*** Opening Data provided ***

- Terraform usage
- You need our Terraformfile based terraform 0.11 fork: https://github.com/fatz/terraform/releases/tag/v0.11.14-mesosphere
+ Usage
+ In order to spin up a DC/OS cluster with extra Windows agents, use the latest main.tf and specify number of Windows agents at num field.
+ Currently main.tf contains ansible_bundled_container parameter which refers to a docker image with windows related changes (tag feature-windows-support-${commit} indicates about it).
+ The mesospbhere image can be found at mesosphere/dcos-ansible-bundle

*** Closing Data provided ***
*** Opening Data provided ***

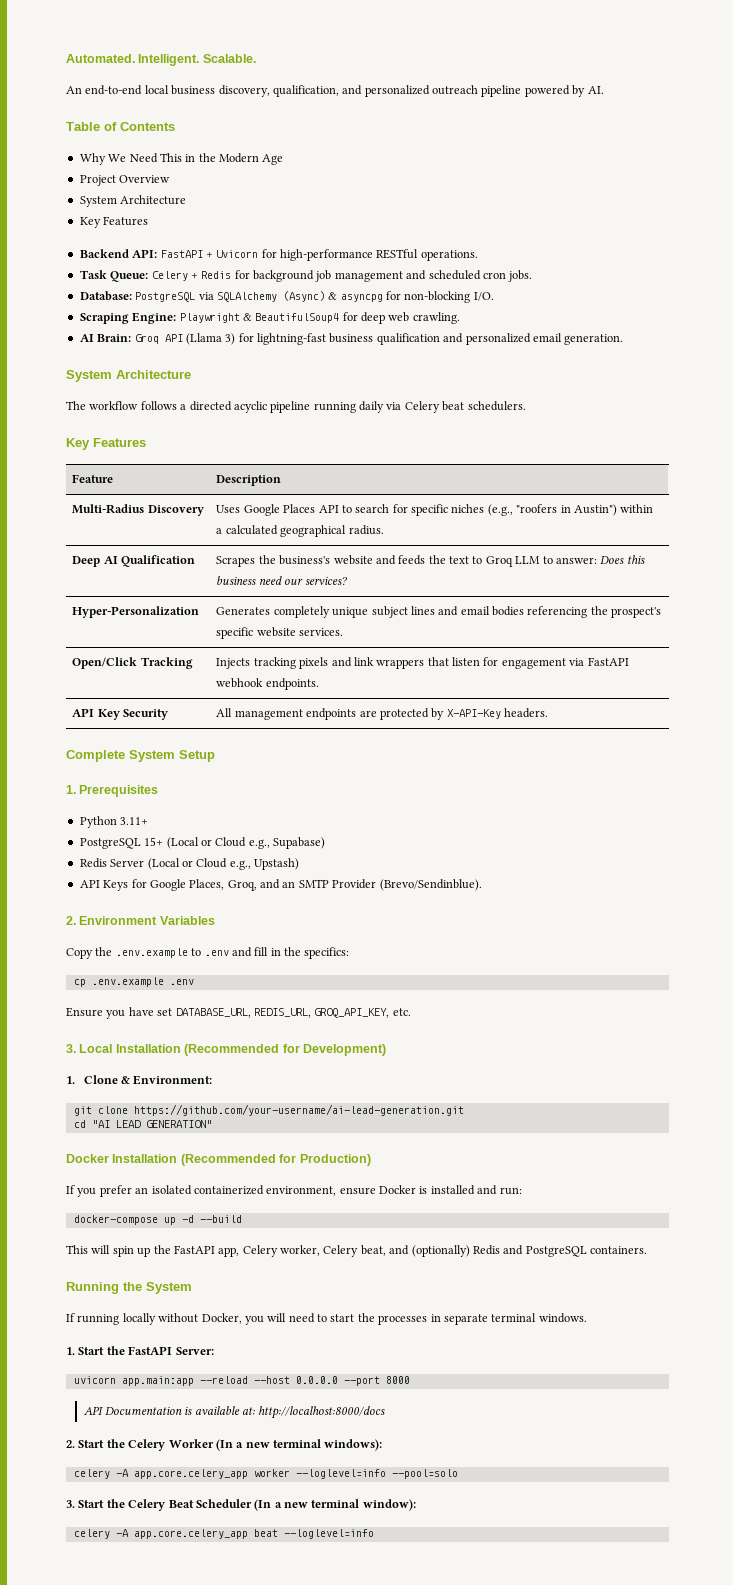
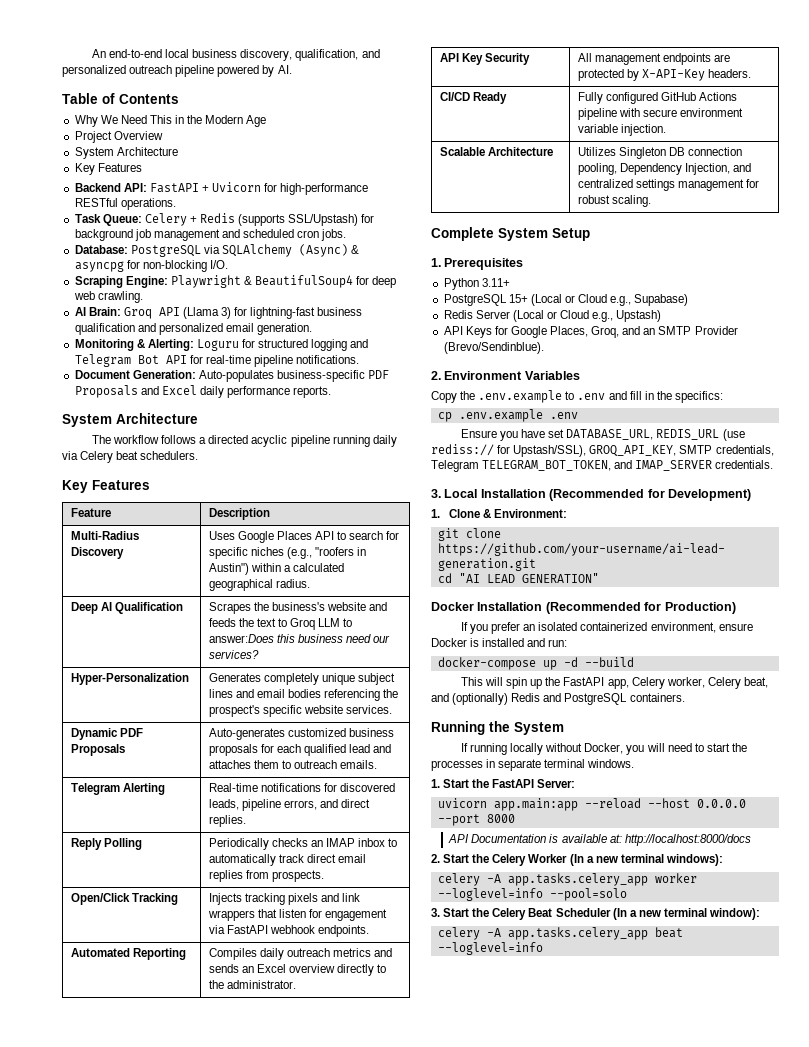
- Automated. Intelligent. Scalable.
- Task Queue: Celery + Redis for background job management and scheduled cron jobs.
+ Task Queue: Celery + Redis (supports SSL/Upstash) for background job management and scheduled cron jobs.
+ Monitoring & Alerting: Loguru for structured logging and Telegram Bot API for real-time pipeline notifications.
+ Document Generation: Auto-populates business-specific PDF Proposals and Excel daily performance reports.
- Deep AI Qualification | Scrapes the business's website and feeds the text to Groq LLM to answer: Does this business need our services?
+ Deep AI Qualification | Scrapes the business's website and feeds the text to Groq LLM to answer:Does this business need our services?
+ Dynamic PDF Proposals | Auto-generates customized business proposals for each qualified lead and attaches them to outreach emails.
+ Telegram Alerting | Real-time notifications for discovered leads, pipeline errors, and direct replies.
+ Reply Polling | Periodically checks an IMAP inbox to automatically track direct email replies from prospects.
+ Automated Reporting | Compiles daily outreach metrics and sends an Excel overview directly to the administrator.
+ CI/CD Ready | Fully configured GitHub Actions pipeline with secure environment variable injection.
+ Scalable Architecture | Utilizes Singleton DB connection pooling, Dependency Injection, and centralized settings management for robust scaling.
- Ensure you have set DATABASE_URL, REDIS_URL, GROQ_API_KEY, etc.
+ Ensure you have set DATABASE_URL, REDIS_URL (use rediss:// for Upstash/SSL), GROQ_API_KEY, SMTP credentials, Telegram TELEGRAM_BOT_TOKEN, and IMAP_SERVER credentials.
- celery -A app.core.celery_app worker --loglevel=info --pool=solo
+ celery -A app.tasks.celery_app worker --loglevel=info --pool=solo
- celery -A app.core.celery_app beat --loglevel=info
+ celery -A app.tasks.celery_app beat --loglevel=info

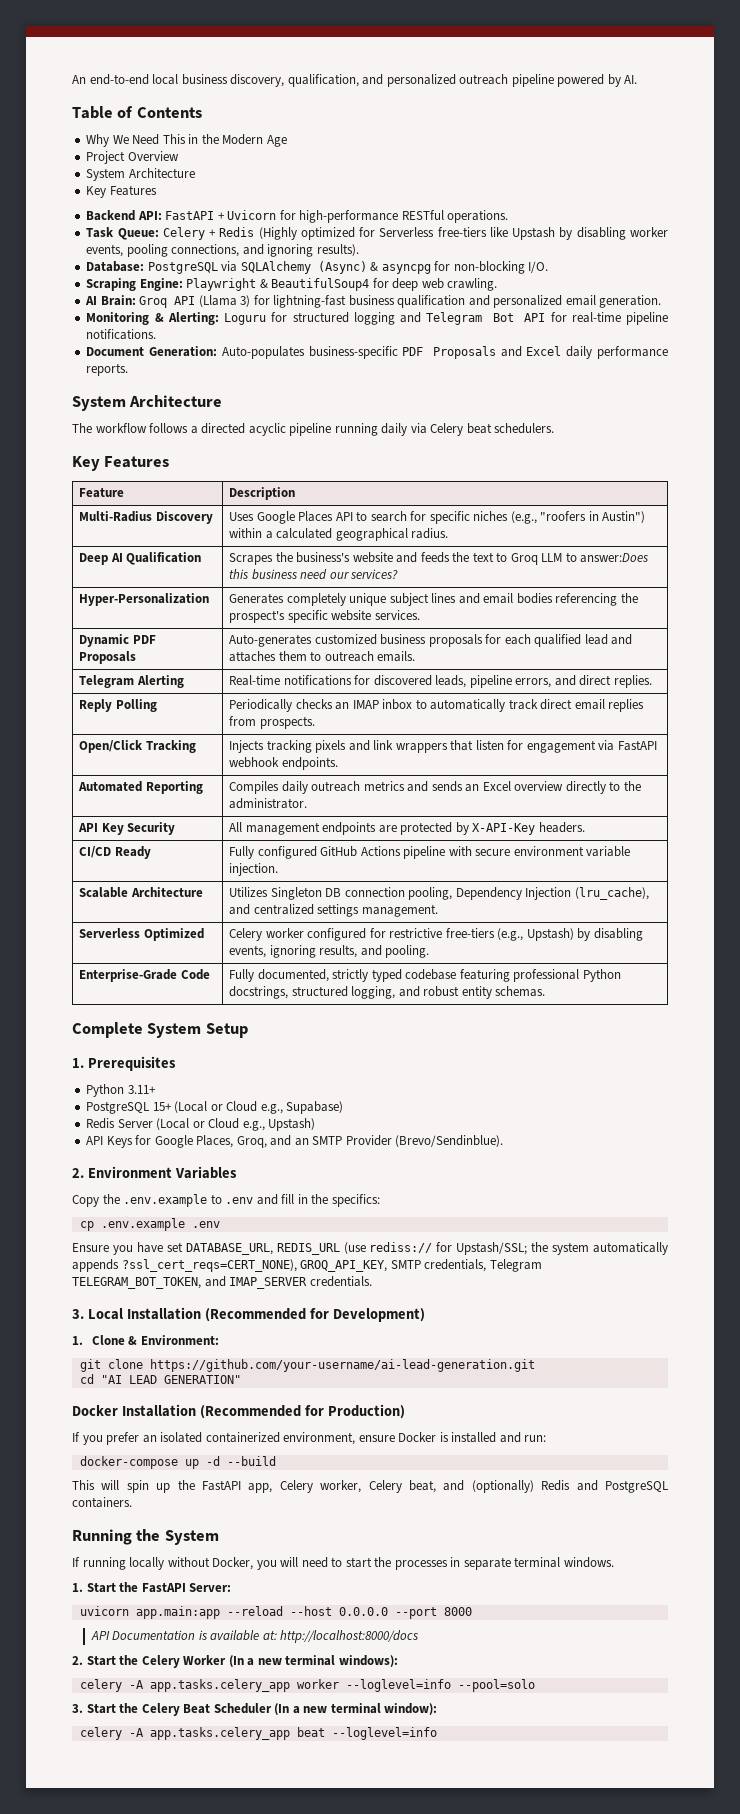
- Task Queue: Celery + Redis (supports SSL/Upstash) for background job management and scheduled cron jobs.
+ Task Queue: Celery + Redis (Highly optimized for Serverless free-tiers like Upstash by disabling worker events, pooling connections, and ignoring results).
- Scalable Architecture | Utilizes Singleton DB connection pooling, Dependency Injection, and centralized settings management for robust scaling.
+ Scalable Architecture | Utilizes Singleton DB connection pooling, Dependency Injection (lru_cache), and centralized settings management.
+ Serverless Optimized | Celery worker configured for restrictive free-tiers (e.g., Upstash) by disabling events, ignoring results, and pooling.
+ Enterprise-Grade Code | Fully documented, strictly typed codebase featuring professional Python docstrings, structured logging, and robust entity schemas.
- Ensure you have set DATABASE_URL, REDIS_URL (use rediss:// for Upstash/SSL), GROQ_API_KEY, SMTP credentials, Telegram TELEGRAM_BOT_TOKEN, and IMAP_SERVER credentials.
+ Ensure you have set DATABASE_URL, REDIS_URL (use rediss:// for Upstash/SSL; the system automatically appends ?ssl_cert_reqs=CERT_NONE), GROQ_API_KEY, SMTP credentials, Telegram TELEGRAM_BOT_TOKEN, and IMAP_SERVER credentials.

*** Closing Data provided ***

### What is needed
Given the records above, return exactly the lines starting at the line containing "- Terraform usage" and ending at the line containing "at num field.", including both.

### Task solution
- Terraform usage
- You need our Terraformfile based terraform 0.11 fork: https://github.com/fatz/terraform/releases/tag/v0.11.14-mesosphere
+ Usage
+ In order to spin up a DC/OS cluster with extra Windows agents, use the latest main.tf and specify number of Windows agents at num field.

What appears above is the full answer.